Meu uni-verso e o mundo
O meu uni-verso e o mundo são distintos. Não cabem no mesmo espaço. Separá-los é minha especialidade. O mundo e suas geleiras, eu ponho no pacífico. O meu uni-verso, no atlântico. Sabe cumé, né? Azul... quentinho... da cor e da temperatura que eu gosto. E cada um de um lado. Vivo para unir versos e compor poesias. Sim, sou a criatura estúpida que eles dizem que sou. É muito bom ser assim. Das nubes, vejo meu amor. Quando ele fala, se agiganta; quando cala, minha alma sonha e canta.
O mundo não cabe, não sabe, não entra no meu espaço, meu território sagrado. Ele me sufoca, come as minhas horas, some comigo, e eu preciso de mim. Sou aquela que não carece de espelho para se ver. Só tenho de ver as coisas que me preenchem e me realizam. Se eu me vejo nelas, então eu me sinto com a plena sensação de existir. E quando alguém é capaz de me matar de amor... quanto mais morta, mais existo, mais vivo, mais vi-verei em todos os tempos do verbo da existência. É nesse alicerce que eu construí/construo o meu uni-verso.

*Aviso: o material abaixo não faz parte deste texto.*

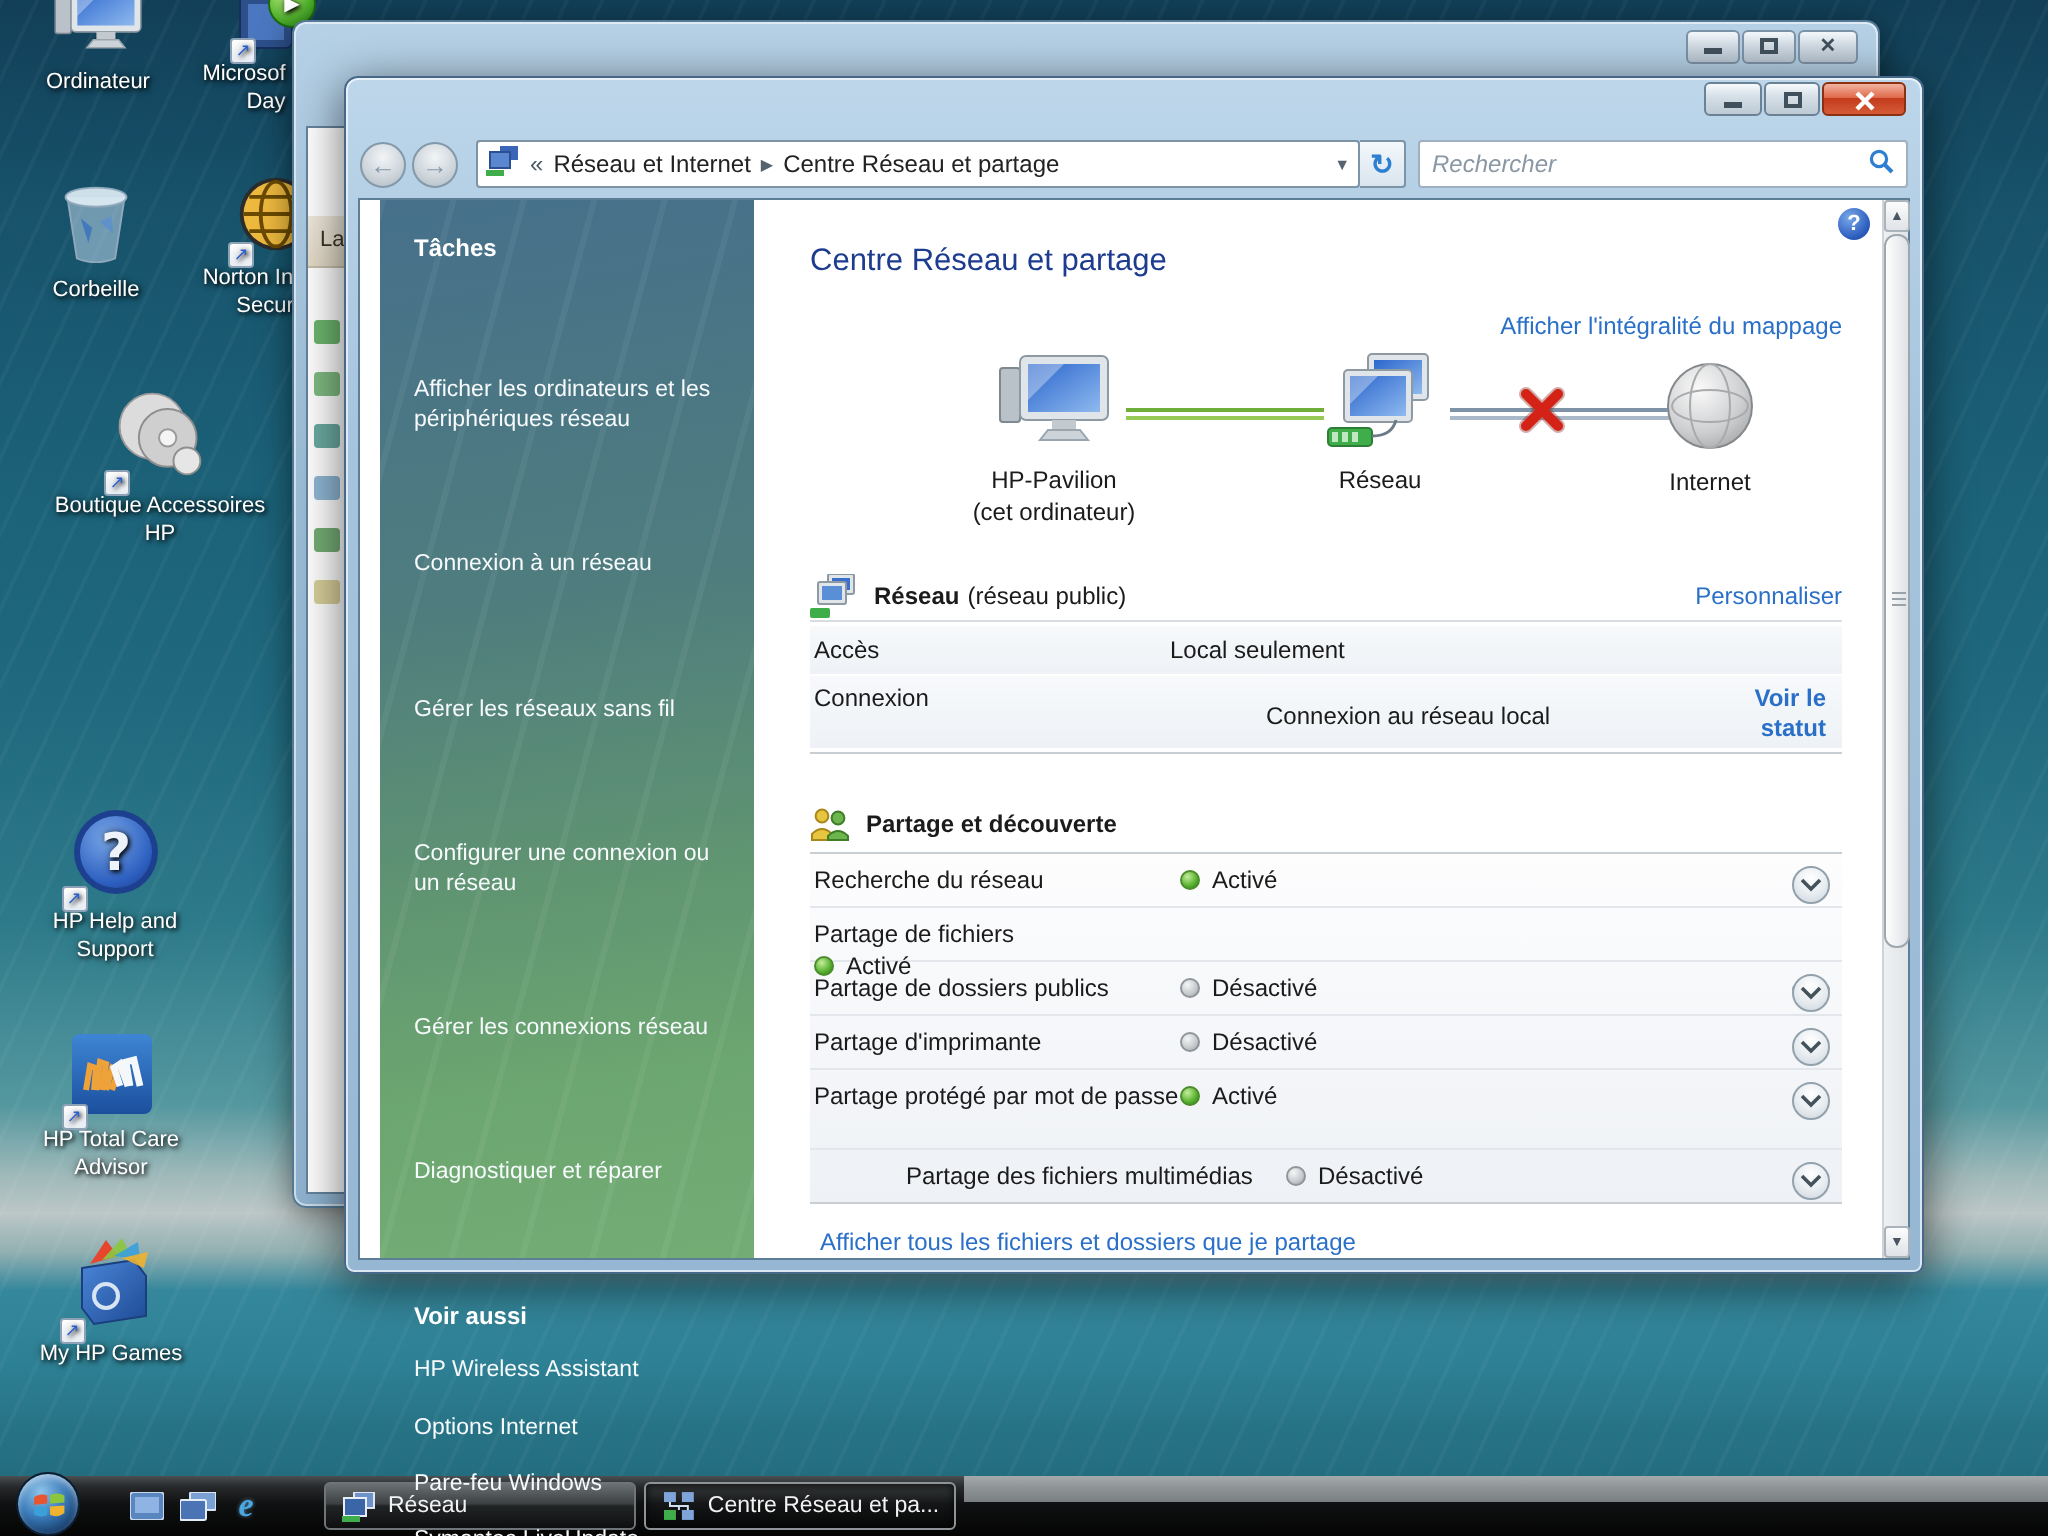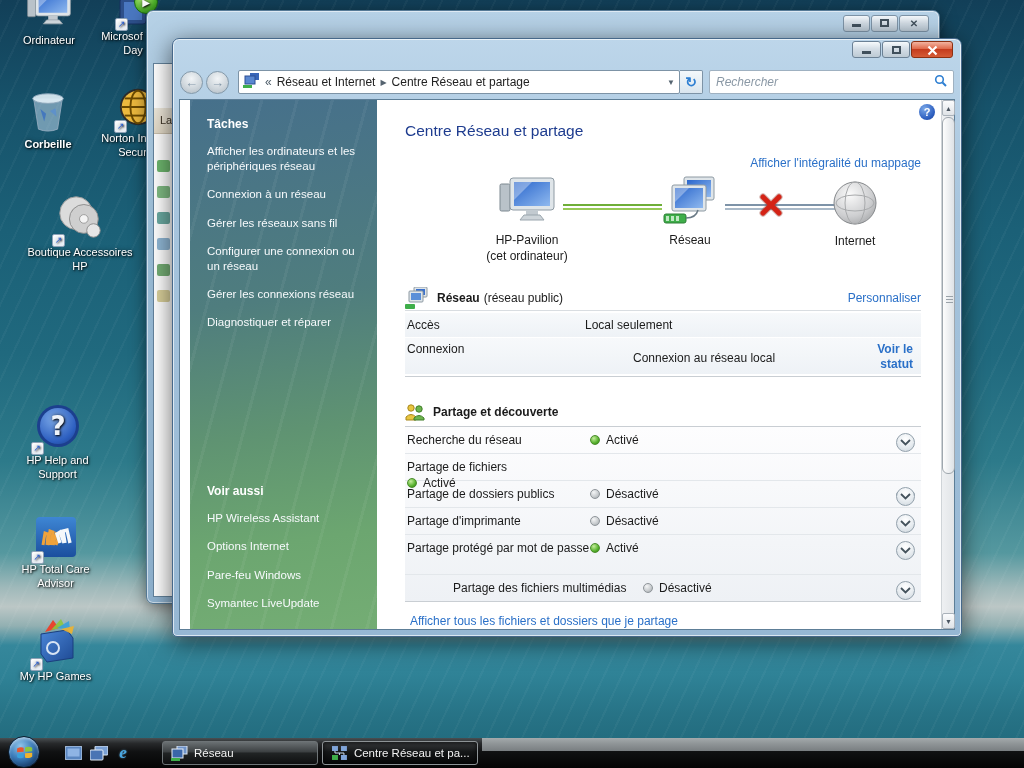--- a/index.html
+++ b/index.html
@@ -59,7 +59,7 @@
              background:linear-gradient(172deg,#46708b 0%,#4f7d7e 38%,#5f9372 62%,#6ca670 82%,#74ad74 100%); }
   .sidebar:after { content:""; position:absolute; inset:0;
              background:repeating-linear-gradient(105deg, rgba(255,255,255,.05) 0 3px, rgba(0,0,0,0) 3px 34px); }
-  .sb-in { position:relative; z-index:2; display:flex; flex-direction:column; height:100%; padding:17px 12px 18px 17px; }
+  .sb-in { position:relative; z-index:2; display:flex; flex-direction:column; height:100%; padding:17px 12px 18px 17px;gap:44px; }
   .sb-title { font-weight:bold; font-size:12px; margin-bottom:13px; }
   .sb-link { display:block; color:#f7fafc; font-size:11.5px; line-height:1.32; margin-bottom:13px; width:158px; cursor:pointer; }
   .sb-see { margin-top:auto; }

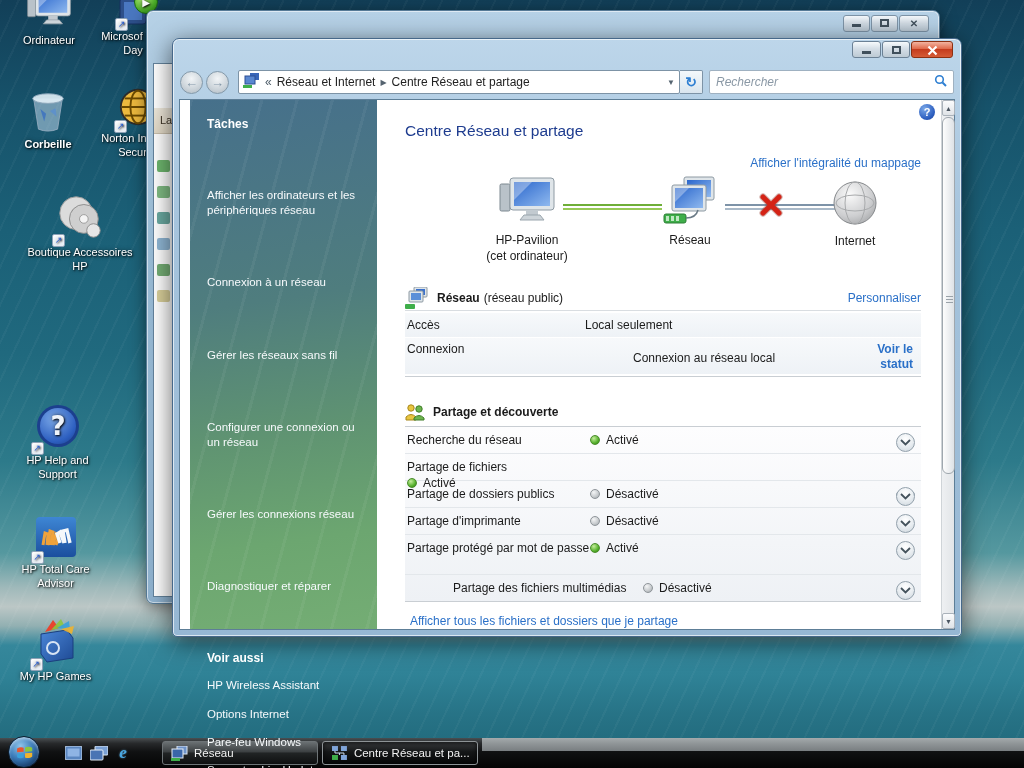--- a/index.html
+++ b/index.html
@@ -163,7 +163,7 @@
     <div>Microsof - 60 Day</div>
   </div>
 
-  <div class="dicon" style="left:2px; top:88px; width:92px;font-weight:bold;">
+  <div class="dicon" style="left:2px; top:88px; width:92px;">
     <span class="ic">
       <svg width="42" height="46" viewBox="0 0 44 48">
         <path d="M7 11 L12 43 Q22 47 32 43 L37 11" fill="rgba(185,212,233,.55)" stroke="#8fa8bc"></path>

Precisou de cadastro, formulário, ficha? Ponho a casa abaixo, encontro a pasta de documentos e vou. Terminou a burocracia, tá tudo nos seus lugares com seus números? E a conta corrente, tá bem forradinha, as horas de trabalho estão remuneradas pelo empregador? Então, tchum tibum no meu mergulho. Vou brincar com ariranhas no fundo do rio e ouvir o cantar das águas. De lá, ouço discussões de paz e vejo o avanço da indústria bélica distribuindo, em larga escala, a sua produção. Minha pele de escafandro me blinda. De vez em quando, eu venho à tona. Volto três vezes por semana para enviar planilhas que me garantem café e janta e saúde ao país; uma vez por mês, atendo ao primeiro grito de um boleto, compra do mês num supermercado, às recomendações médicas para verificar a glicose e a pressão. Mas, se abro um mínimo de espaço, se demoro um pouco na estrada, sou obrigada a ouvir a repetição de repertórios antigos que vão tentar me convencer de tudo o que eu perdi: uma vida na indústria fonográfica que me faria rica e famosa em capas de revista; e também do partidão daquela família poderosa - garantia de boletos pagos mensalmente e um closet repleto de tralhas. "- Tem mulher incapaz de segurar um homem!". Ainda ouço esse grito familiar estapiando os meus tímpanos.
O mundo é pra quem quer ficar rico toda hora. O cara já é rico e ainda quer ficar mais rico. Vê caixa registradora na aurora, no pôr do sol. Sofre, com certeza. Já pensou poder cobrar pela visão de cada arco-íris e cada estrela? Que espetáculo vantajoso seria! Já estão cobrando pela água, mas o ar ainda está livre, ainda é grátis respirar. Ainda bem que a vida, a natureza, não escolhem as peles a refrescar e acalorar nem escolhem os olhos que poderão avistar suas obras-primas.